- [WORK ITEM]
Reproduce the listing that follows, unchanged and complete.
○ ○ ○ ○ ○ ○ ○
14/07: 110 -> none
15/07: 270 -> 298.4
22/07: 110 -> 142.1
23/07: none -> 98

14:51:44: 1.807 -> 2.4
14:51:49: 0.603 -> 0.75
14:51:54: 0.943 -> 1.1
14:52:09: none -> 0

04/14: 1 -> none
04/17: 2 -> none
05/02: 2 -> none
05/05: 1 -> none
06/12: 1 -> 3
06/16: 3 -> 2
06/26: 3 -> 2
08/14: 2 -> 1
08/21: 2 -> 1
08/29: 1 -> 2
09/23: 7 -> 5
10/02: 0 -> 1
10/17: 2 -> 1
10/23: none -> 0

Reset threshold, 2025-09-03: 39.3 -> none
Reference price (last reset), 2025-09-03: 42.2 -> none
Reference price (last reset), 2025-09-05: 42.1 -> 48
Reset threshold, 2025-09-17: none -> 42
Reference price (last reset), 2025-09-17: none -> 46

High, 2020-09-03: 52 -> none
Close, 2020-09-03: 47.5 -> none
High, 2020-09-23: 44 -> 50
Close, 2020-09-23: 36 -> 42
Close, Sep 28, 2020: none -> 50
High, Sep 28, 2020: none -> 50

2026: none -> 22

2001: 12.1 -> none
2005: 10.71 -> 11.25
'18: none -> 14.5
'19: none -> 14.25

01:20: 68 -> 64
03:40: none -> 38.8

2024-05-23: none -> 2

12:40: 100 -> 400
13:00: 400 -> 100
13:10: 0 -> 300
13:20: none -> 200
○ ○ ○ ○ ○ ○ ○
- [RESPONSE]
14/07: 110 -> none
15/07: 270 -> 298.4
22/07: 110 -> 142.1
23/07: none -> 98

14:51:44: 1.807 -> 2.4
14:51:49: 0.603 -> 0.75
14:51:54: 0.943 -> 1.1
14:52:09: none -> 0

04/14: 1 -> none
04/17: 2 -> none
05/02: 2 -> none
05/05: 1 -> none
06/12: 1 -> 3
06/16: 3 -> 2
06/26: 3 -> 2
08/14: 2 -> 1
08/21: 2 -> 1
08/29: 1 -> 2
09/23: 7 -> 5
10/02: 0 -> 1
10/17: 2 -> 1
10/23: none -> 0

Reset threshold, 2025-09-03: 39.3 -> none
Reference price (last reset), 2025-09-03: 42.2 -> none
Reference price (last reset), 2025-09-05: 42.1 -> 48
Reset threshold, 2025-09-17: none -> 42
Reference price (last reset), 2025-09-17: none -> 46

High, 2020-09-03: 52 -> none
Close, 2020-09-03: 47.5 -> none
High, 2020-09-23: 44 -> 50
Close, 2020-09-23: 36 -> 42
Close, Sep 28, 2020: none -> 50
High, Sep 28, 2020: none -> 50

2026: none -> 22

2001: 12.1 -> none
2005: 10.71 -> 11.25
'18: none -> 14.5
'19: none -> 14.25

01:20: 68 -> 64
03:40: none -> 38.8

2024-05-23: none -> 2

12:40: 100 -> 400
13:00: 400 -> 100
13:10: 0 -> 300
13:20: none -> 200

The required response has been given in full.